Zwierzenia cz.1
20 stycznia 2008, 18:06
Chyba znowu będzie bez ładu i składu ale siedząc przy kompie nie mogę jakoś napisać tego co myśle podczas zasypiania... Wydaje mi się ze wytłumaczeniem na brak jakichkolwiek prób w kierunku zrobienie czegoś aby być z (boje się napisać jej prawdziwe imie aby ktoś się nie domyślił kim jestem-wiem żałosny jestem) wynika z tego że przez 18 lat nikt poza rodziną nie okazał mi czułości nie mówiąc już o namiastce miłości.
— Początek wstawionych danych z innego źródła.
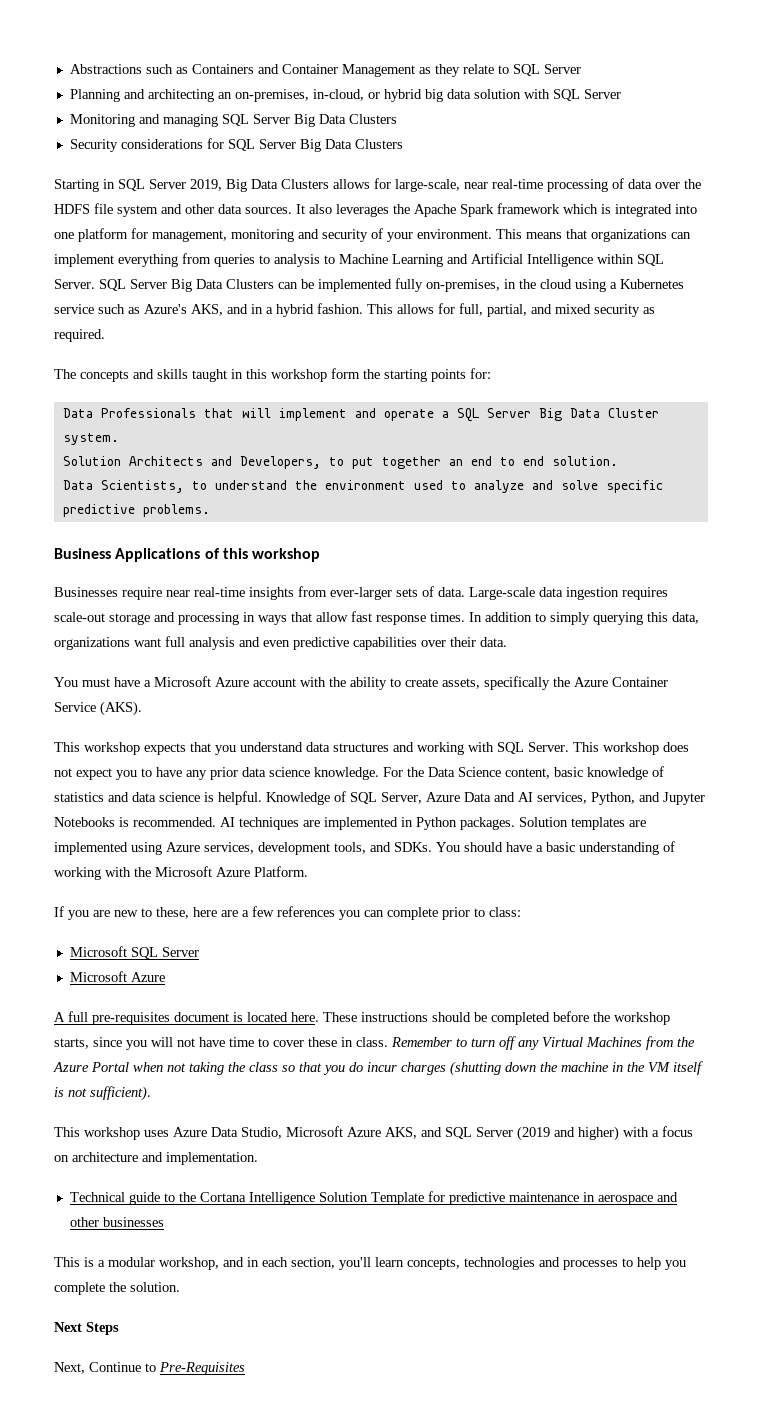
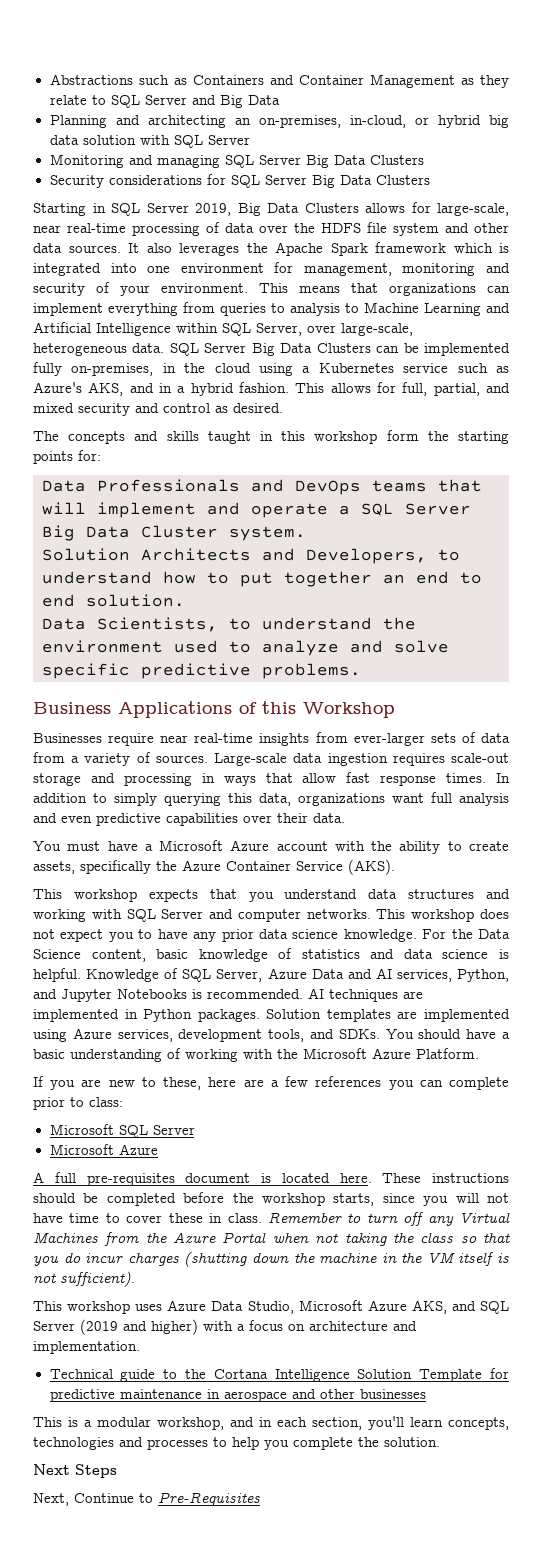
- Abstractions such as Containers and Container Management as they relate to SQL Server
+ Abstractions such as Containers and Container Management as they relate to SQL Server and Big Data
- It also leverages the Apache Spark framework which is integrated into one platform for management, monitoring and security of your environment.
+ It also leverages the Apache Spark framework which is integrated into one environment for management, monitoring and security of your environment.
- This means that organizations can implement everything from queries to analysis to Machine Learning and Artificial Intelligence within SQL Server.
+ This means that organizations can implement everything from queries to analysis to Machine Learning and Artificial Intelligence within SQL Server, over large-scale, heterogeneous data.
- This allows for full, partial, and mixed security as required.
+ This allows for full, partial, and mixed security and control as desired.
- Data Professionals that will implement and operate a SQL Server Big Data Cluster system.
+ Data Professionals and DevOps teams that will implement and operate a SQL Server Big Data Cluster system.
- Solution Architects and Developers, to put together an end to end solution.
+ Solution Architects and Developers, to understand how to put together an end to end solution.
- Business Applications of this workshop
+ Business Applications of this Workshop
- Businesses require near real-time insights from ever-larger sets of data.
+ Businesses require near real-time insights from ever-larger sets of data from a variety of sources.
- This workshop expects that you understand data structures and working with SQL Server.
+ This workshop expects that you understand data structures and working with SQL Server and computer networks.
Chyba nie ma za wiele osób takich jak ja które mając 18 lat nie miały by w życiu ani razu dziewczyny czy chłopaka, nie całowały się nawet raz, nic zupełnie 0. Jeżeli jednak jest ktoś taki to pewnie wie co to znaczy nie móc się przytulić do kogoś przez pare lat, zupełnie zwykłe nie zobowiązujące przytulenie się aby ulżyć sobie troche...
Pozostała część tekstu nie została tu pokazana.